The cyclic voltammogram of AgNPs sample prepared using watermelon rind extract as the reductant shows a distinct oxidation peak at +291 mV (as shown in Figure 8). Different sized AgNPs exhibit different voltammetric profiles [32]. The slight difference in the position of oxidation peak potential of the standard AgNPs (290 mV) with a diameter of 20 nm and WMRE-AgNPs (291 mV) with an average diameter of 17.96 ± 0.16 could be due to a difference in the sizes of AgNPs.
3.3. Transmission Electron Microscopy (TEM)

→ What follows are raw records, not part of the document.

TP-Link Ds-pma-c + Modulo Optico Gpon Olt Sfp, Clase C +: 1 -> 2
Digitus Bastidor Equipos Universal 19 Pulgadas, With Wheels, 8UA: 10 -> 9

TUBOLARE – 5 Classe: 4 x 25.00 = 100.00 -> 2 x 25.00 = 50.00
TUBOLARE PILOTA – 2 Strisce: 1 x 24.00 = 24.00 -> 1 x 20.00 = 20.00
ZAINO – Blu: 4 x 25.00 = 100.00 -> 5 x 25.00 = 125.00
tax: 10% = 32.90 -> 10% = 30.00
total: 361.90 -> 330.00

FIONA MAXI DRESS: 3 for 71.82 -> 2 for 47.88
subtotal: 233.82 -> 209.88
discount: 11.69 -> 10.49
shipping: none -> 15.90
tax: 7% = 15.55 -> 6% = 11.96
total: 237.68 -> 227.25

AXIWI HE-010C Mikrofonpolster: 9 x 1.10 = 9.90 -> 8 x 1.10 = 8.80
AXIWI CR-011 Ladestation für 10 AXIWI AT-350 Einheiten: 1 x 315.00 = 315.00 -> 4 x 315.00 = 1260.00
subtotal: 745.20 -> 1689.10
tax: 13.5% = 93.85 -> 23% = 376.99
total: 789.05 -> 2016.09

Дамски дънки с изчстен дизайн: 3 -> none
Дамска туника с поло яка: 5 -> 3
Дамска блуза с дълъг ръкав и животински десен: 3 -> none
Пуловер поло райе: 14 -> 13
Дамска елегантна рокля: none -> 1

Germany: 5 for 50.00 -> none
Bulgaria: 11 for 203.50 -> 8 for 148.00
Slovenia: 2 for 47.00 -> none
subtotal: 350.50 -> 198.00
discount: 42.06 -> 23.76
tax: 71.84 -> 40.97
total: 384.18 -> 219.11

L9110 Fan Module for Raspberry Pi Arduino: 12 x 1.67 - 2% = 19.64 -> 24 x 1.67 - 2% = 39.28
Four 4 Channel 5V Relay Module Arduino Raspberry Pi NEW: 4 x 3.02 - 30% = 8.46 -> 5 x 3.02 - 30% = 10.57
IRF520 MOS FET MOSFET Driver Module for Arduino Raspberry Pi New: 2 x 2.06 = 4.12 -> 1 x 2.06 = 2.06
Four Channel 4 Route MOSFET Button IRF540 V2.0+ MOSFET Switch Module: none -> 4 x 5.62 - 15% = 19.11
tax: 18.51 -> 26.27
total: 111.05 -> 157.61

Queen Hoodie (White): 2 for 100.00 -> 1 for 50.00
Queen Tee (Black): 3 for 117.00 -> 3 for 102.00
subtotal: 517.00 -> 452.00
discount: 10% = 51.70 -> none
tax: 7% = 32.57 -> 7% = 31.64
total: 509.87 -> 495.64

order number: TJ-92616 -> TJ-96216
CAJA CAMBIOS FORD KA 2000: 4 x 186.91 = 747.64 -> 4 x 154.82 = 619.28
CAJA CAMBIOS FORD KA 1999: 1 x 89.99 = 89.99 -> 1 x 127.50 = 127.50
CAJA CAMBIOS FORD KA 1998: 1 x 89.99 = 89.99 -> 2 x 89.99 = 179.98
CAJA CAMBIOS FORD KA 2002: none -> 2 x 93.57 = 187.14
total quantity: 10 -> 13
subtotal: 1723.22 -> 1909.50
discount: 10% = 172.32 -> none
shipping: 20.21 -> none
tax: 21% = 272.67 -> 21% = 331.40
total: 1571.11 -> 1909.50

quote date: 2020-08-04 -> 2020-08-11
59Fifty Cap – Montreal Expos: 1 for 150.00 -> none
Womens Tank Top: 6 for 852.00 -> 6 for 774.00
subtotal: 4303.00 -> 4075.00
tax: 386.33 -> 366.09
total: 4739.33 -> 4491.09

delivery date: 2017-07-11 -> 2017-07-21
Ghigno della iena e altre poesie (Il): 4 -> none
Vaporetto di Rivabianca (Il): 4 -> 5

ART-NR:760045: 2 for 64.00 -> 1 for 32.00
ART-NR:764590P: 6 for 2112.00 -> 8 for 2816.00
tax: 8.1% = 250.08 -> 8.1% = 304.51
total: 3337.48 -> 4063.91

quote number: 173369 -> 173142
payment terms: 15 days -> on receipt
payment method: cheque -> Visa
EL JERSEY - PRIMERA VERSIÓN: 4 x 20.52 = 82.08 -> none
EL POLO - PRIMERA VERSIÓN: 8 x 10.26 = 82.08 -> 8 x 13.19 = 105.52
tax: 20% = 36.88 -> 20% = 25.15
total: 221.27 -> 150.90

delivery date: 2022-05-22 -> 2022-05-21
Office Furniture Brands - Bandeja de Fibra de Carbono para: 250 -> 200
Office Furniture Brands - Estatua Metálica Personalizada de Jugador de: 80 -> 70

The WMRE-AgNPs formed were spherical in shape with an average diameter of 17.96 ± 0.16 nm while the citrate-AgNPs were spherical with an average diameter of 36.96 ± 0.51 nm as shown in Figures 9(a) and 9(b). The data from the TEM was analyzed using one-way ANOVA to obtain the average diameter of the AgNPs. Thus, the watermelon rind aqueous extract as a reductant yielded smaller AgNPs than those obtained using trisodium citrate as the reductant and stabilizing agent. Similar results have been reported in literature where different green methods have been used to synthesize spherical shaped AgNPs with an average diameter ranging between 20 and 34 nm [33–36]. This indicates that Citrullus lanatus fruit rind served as a good reductant and a capping agent in the synthesis of AgNPs.
4. Conclusions
We have successfully developed a one-step green synthesis protocol that utilizes Citrullus lanatus fruit rind as a reductant and a capping or stabilizing agent in the synthesis of AgNPs through green chemistry. The optimum conditions for this process were a temperature of 80°C, pH 10, and reactant ratio 4 : 5 (AgNO3 0.001 M and 250 g/L, resp.). This method yields stable, spherical silver nanoparticles with an average hydrodynamic diameter of 17.96 ± 0.16 nm.
Acknowledgments
The authors would like to thank the following institutions: Chemistry Department, Kenyatta University, Nairobi, Kenya; School of Pharmacy and Health Sciences, United States International University Africa, Nairobi, Kenya; and Multimedia University of Kenya, Nairobi, Kenya, for the facilities they provided for this work.
Disclosure
Earlier version of this work was presented as a poster at the 3rd East African Multidisciplinary Research Conference (EAMARC III) held at United States International University Africa in November 2016.
Competing Interests
The authors declare that there is no conflict of interests regarding the publication of this paper.